PROBLEM REQUIREMENTS
Below are lines of records; copy exactly those from the one containing "- Special thanks" through the one containing "Day03.sql | ✓ Completed", leaving the pictures behind.

DATA TO EXAMINE
* * * * *

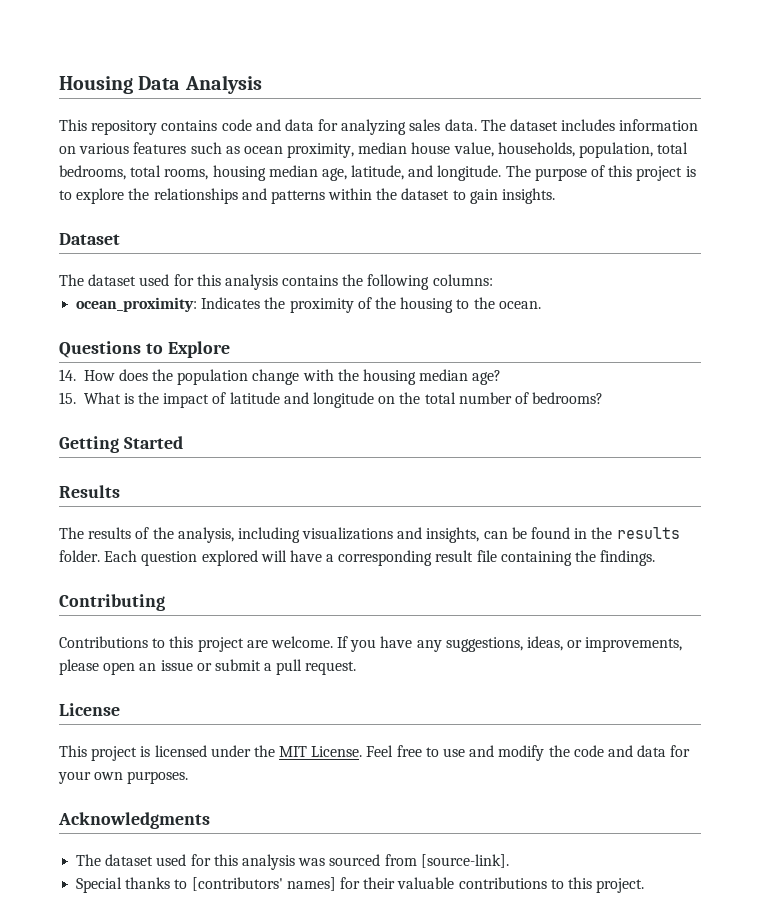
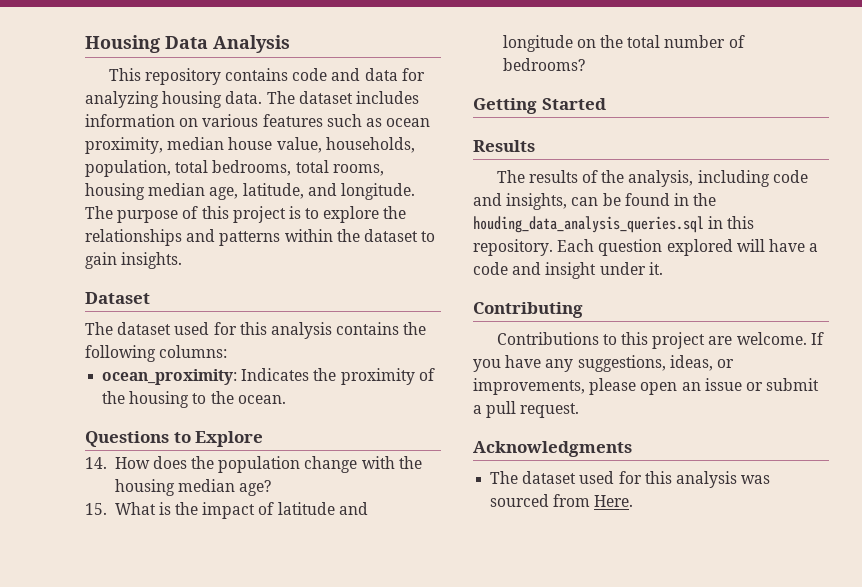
- This repository contains code and data for analyzing sales data.
+ This repository contains code and data for analyzing housing data.
- The results of the analysis, including visualizations and insights, can be found in the results folder.
+ The results of the analysis, including code and insights, can be found in the houding_data_analysis_queries.sql in this repository.
- Each question explored will have a corresponding result file containing the findings.
+ Each question explored will have a code and insight under it.
- License
- This project is licensed under the MIT License. Feel free to use and modify the code and data for your own purposes.
- The dataset used for this analysis was sourced from [source-link].
- Special thanks to [contributors' names] for their valuable contributions to this project.
+ The dataset used for this analysis was sourced from Here.

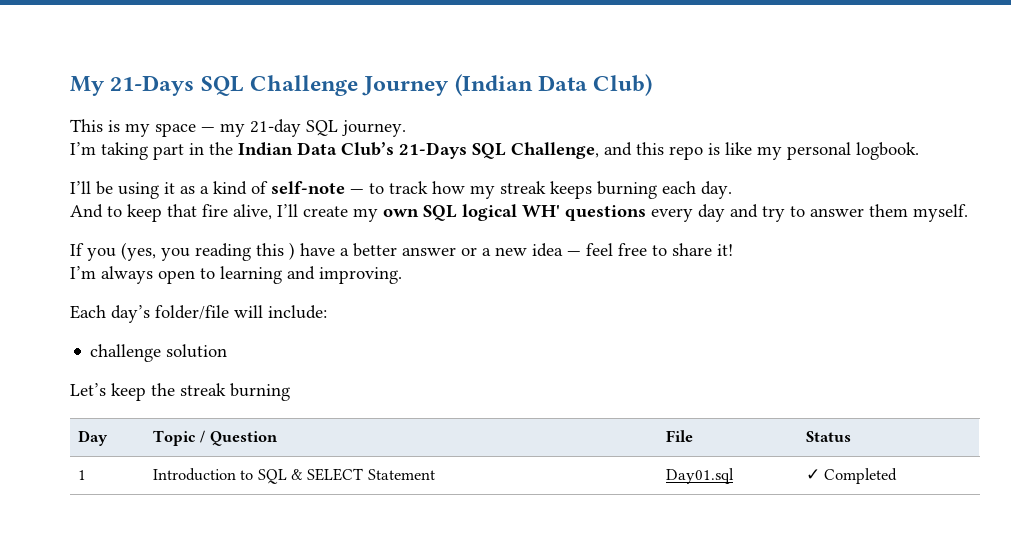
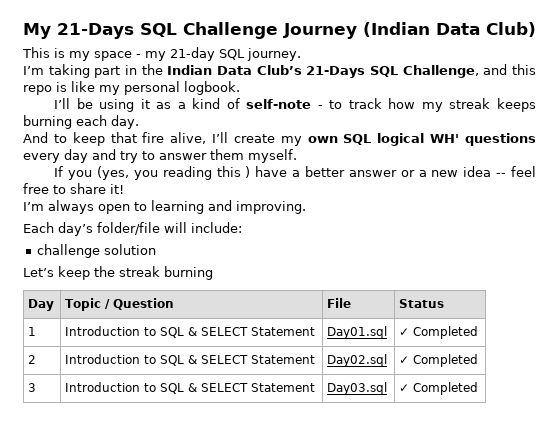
- This is my space — my 21-day SQL journey.
+ This is my space - my 21-day SQL journey.
- I’ll be using it as a kind of self-note — to track how my streak keeps burning each day.
+ I’ll be using it as a kind of self-note - to track how my streak keeps burning each day.
- If you (yes, you reading this ) have a better answer or a new idea — feel free to share it!
+ If you (yes, you reading this ) have a better answer or a new idea -- feel free to share it!
+ 2 | Introduction to SQL & SELECT Statement | Day02.sql | ✓ Completed
+ 3 | Introduction to SQL & SELECT Statement | Day03.sql | ✓ Completed

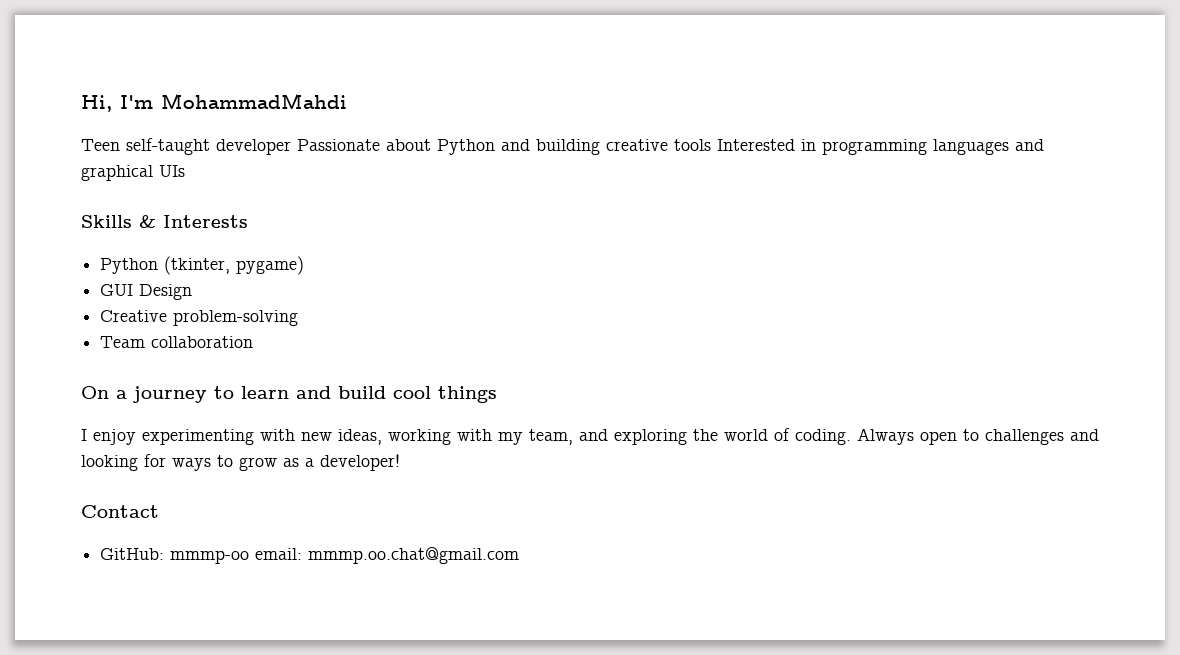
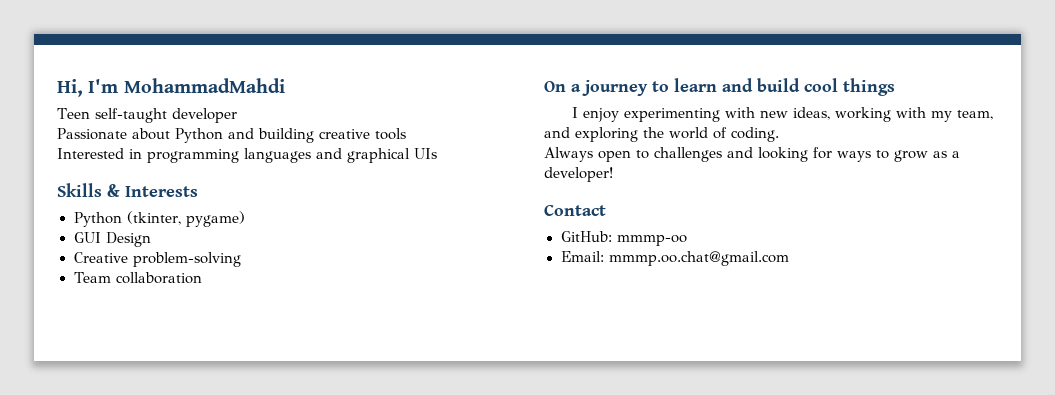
- Teen self-taught developer Passionate about Python and building creative tools Interested in programming languages and graphical UIs
+ Teen self-taught developer
+ Passionate about Python and building creative tools
+ Interested in programming languages and graphical UIs
- I enjoy experimenting with new ideas, working with my team, and exploring the world of coding. Always open to challenges and looking for ways to grow as a developer!
+ I enjoy experimenting with new ideas, working with my team, and exploring the world of coding.
+ Always open to challenges and looking for ways to grow as a developer!
- GitHub: mmmp-oo email: mmmp.oo.chat@gmail.com
+ GitHub: mmmp-oo
+ Email: mmmp.oo.chat@gmail.com

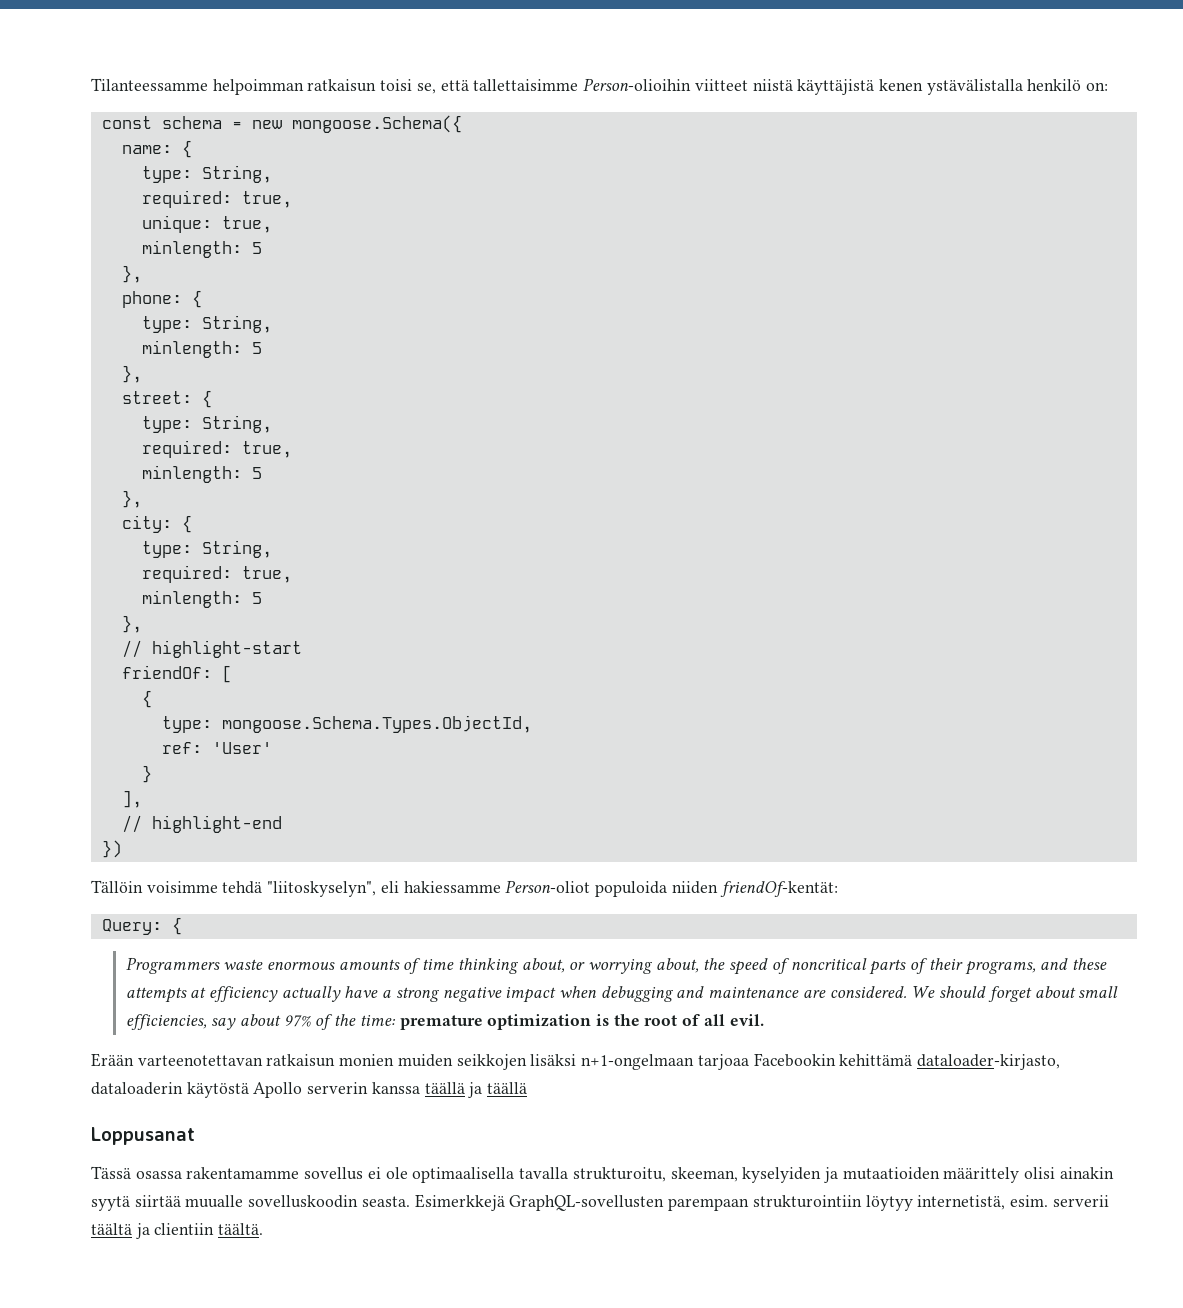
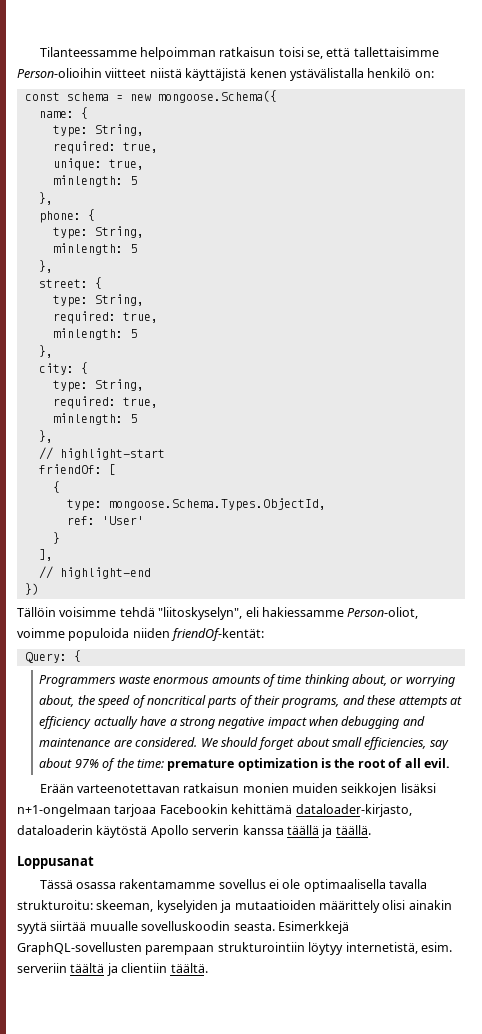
- Tällöin voisimme tehdä "liitoskyselyn", eli hakiessamme Person-oliot populoida niiden friendOf-kentät:
+ Tällöin voisimme tehdä "liitoskyselyn", eli hakiessamme Person-oliot, voimme populoida niiden friendOf-kentät:
- Erään varteenotettavan ratkaisun monien muiden seikkojen lisäksi n+1-ongelmaan tarjoaa Facebookin kehittämä dataloader-kirjasto, dataloaderin käytöstä Apollo serverin kanssa täällä ja täällä
+ Erään varteenotettavan ratkaisun monien muiden seikkojen lisäksi n+1-ongelmaan tarjoaa Facebookin kehittämä dataloader-kirjasto, dataloaderin käytöstä Apollo serverin kanssa täällä ja täällä.
- Tässä osassa rakentamamme sovellus ei ole optimaalisella tavalla strukturoitu, skeeman, kyselyiden ja mutaatioiden määrittely olisi ainakin syytä siirtää muualle sovelluskoodin seasta.
+ Tässä osassa rakentamamme sovellus ei ole optimaalisella tavalla strukturoitu: skeeman, kyselyiden ja mutaatioiden määrittely olisi ainakin syytä siirtää muualle sovelluskoodin seasta.
- Esimerkkejä GraphQL-sovellusten parempaan strukturointiin löytyy internetistä, esim. serverii täältä ja clientiin täältä.
+ Esimerkkejä GraphQL-sovellusten parempaan strukturointiin löytyy internetistä, esim. serveriin täältä ja clientiin täältä.

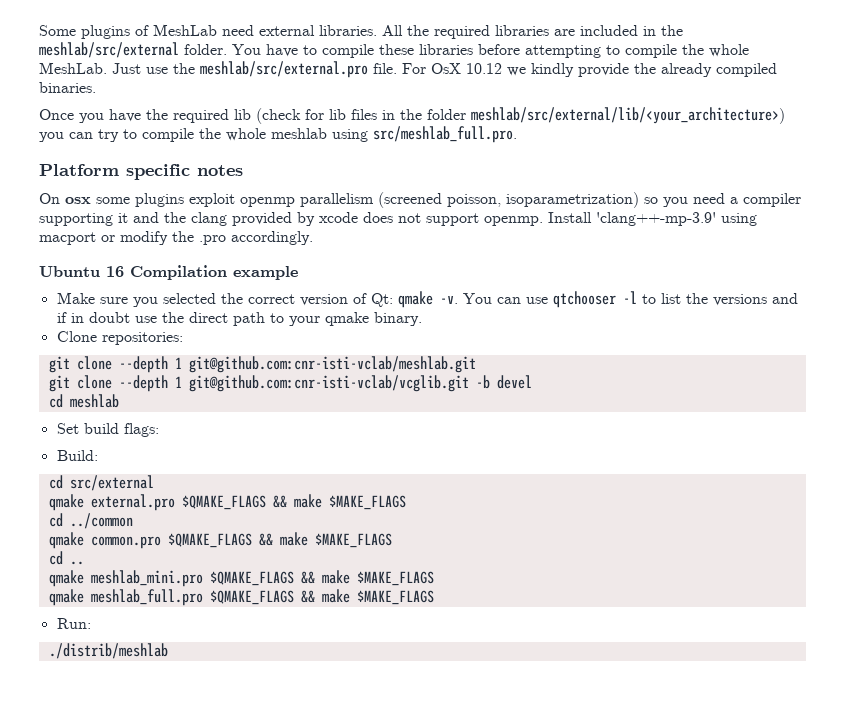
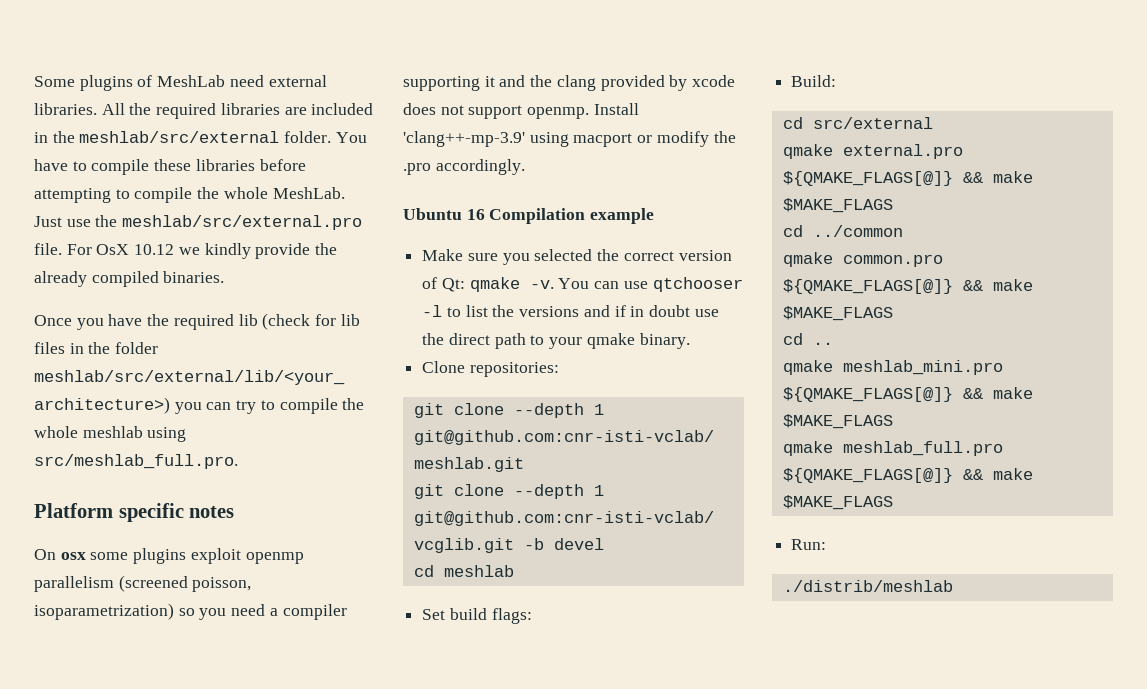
- qmake external.pro $QMAKE_FLAGS && make $MAKE_FLAGS
+ qmake external.pro ${QMAKE_FLAGS[@]} && make $MAKE_FLAGS
- qmake common.pro $QMAKE_FLAGS && make $MAKE_FLAGS
+ qmake common.pro ${QMAKE_FLAGS[@]} && make $MAKE_FLAGS
- qmake meshlab_mini.pro $QMAKE_FLAGS && make $MAKE_FLAGS
+ qmake meshlab_mini.pro ${QMAKE_FLAGS[@]} && make $MAKE_FLAGS
- qmake meshlab_full.pro $QMAKE_FLAGS && make $MAKE_FLAGS
+ qmake meshlab_full.pro ${QMAKE_FLAGS[@]} && make $MAKE_FLAGS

* * * * *

ANSWER SPACE
- Special thanks to [contributors' names] for their valuable contributions to this project.
+ The dataset used for this analysis was sourced from Here.

- This is my space — my 21-day SQL journey.
+ This is my space - my 21-day SQL journey.
- I’ll be using it as a kind of self-note — to track how my streak keeps burning each day.
+ I’ll be using it as a kind of self-note - to track how my streak keeps burning each day.
- If you (yes, you reading this ) have a better answer or a new idea — feel free to share it!
+ If you (yes, you reading this ) have a better answer or a new idea -- feel free to share it!
+ 2 | Introduction to SQL & SELECT Statement | Day02.sql | ✓ Completed
+ 3 | Introduction to SQL & SELECT Statement | Day03.sql | ✓ Completed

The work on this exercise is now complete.